Seriously davel you know quite well that in 10 years time house prices will have risen considerably. To pretend otherwise is just foolish.
Peter,
That prices will increase in 10 yrs as a given is just as foolish, I had 2 units for 8 yrs that went almost nowhere as well as a sister who’s home (general area as well) that was flat for close to a decade.
PF, To listen to your advice is not only foolish but a waste of time!
Christiaan – I would prefer that you remain uninformed, so please don’t listen.
DNE – yes that can happen, but perhaps you just didn’t buy well. There are always scenarios that move against the trend and I can’t explain every single one of them without all of the details.
Peter,
You’re right, it is perfectly explainable. I bought at the peak (89) and sold for a marginal CG in 95. My sisters whole suburb (Ballajura) was flat for close to a decade. The point is most would not have made money during that period regardless, so holding RE for a decade will not ensure a descent return. I recognise now that I was a bunny as MOST RE so called investors are.
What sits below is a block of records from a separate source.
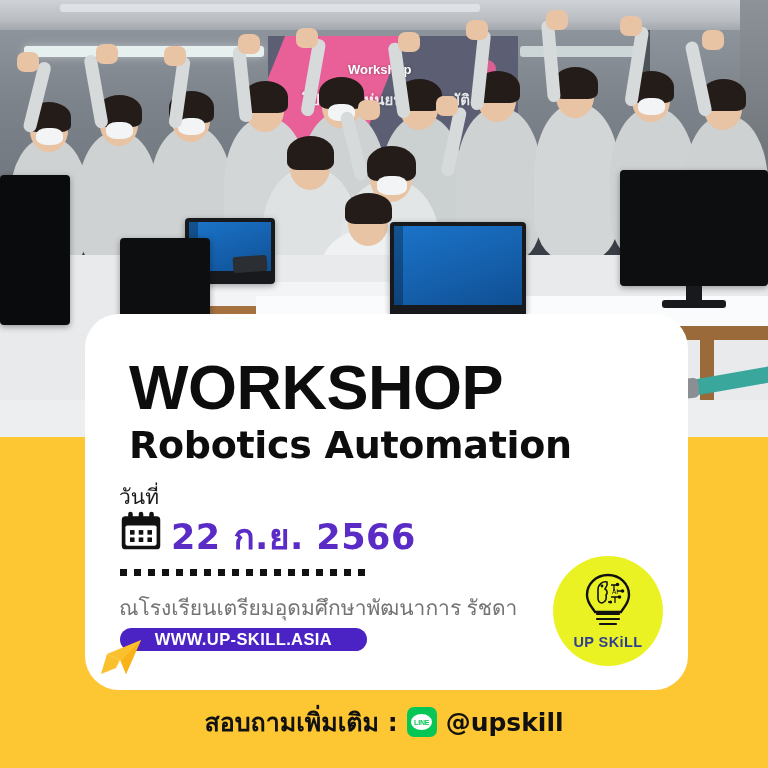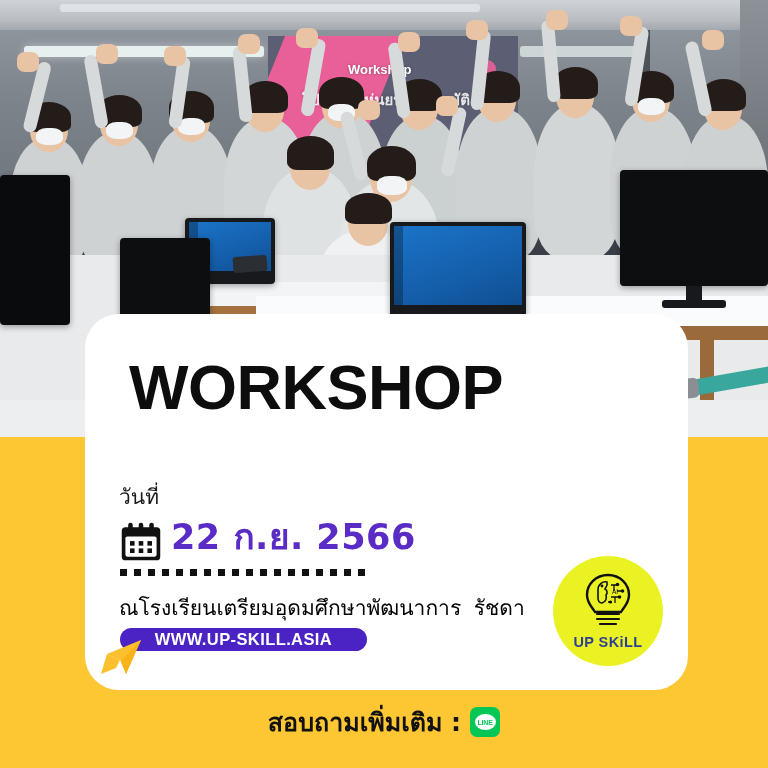"Robotics Automation" div.title-sub { html: none -> <div>Robotics Automation</div> }
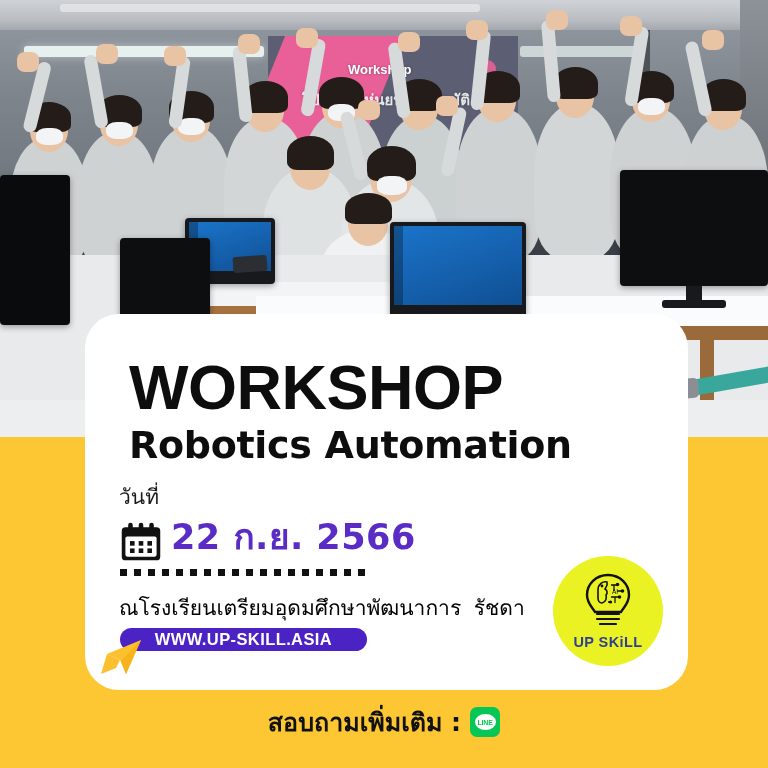"22 ก.ย. 2566" .date-row { align-items: flex-end -> flex-start }
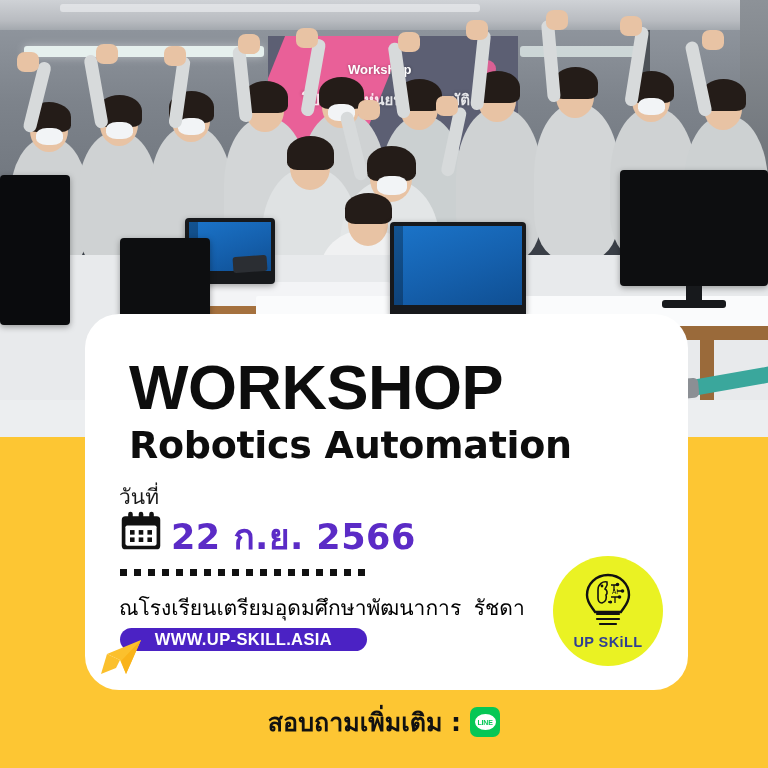"ณโรงเรียนเตรียมอุดมศึกษาพัฒนาการ รัชดา" .venue { color: #000000 -> #737373; font-family: Liberation Mono, monospace -> Liberation Serif, serif }
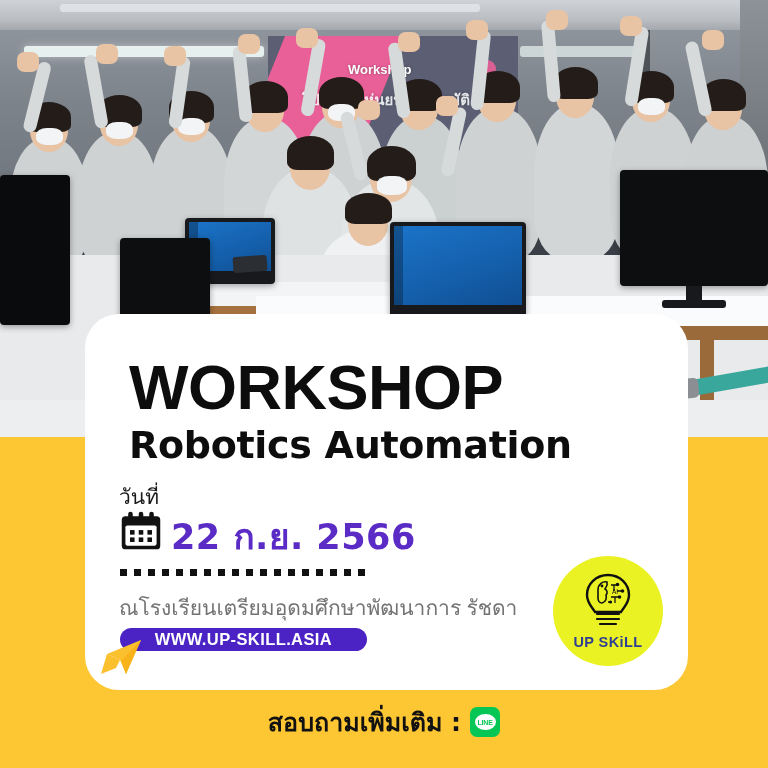"@upskill" span.footer-handle { html: none -> <span>@upskill</span> }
sorry, not that it matters, 96.
DNE – sorry that you didn’t do well, but if you had held for the decade instead of just 6 or 7 years you would have done much better.
There are no guarantees, but in general most buyers have done ok as long as they hold a full decade or more.
How would you have done if you still owned those properties?
Anyone know what happened in Montrose Tasmania ? Seems to be an outer suburb of Hobart.
I know it is a bit pediantic but I thought the most popular Gold Coast/Sunshine Coast tourist areas were in the East not the West, ie. the beach on the East coast.
The difference in % ages between no. of delinquencies and the $ of delinquencies suggest the problem is with the lower end of the market.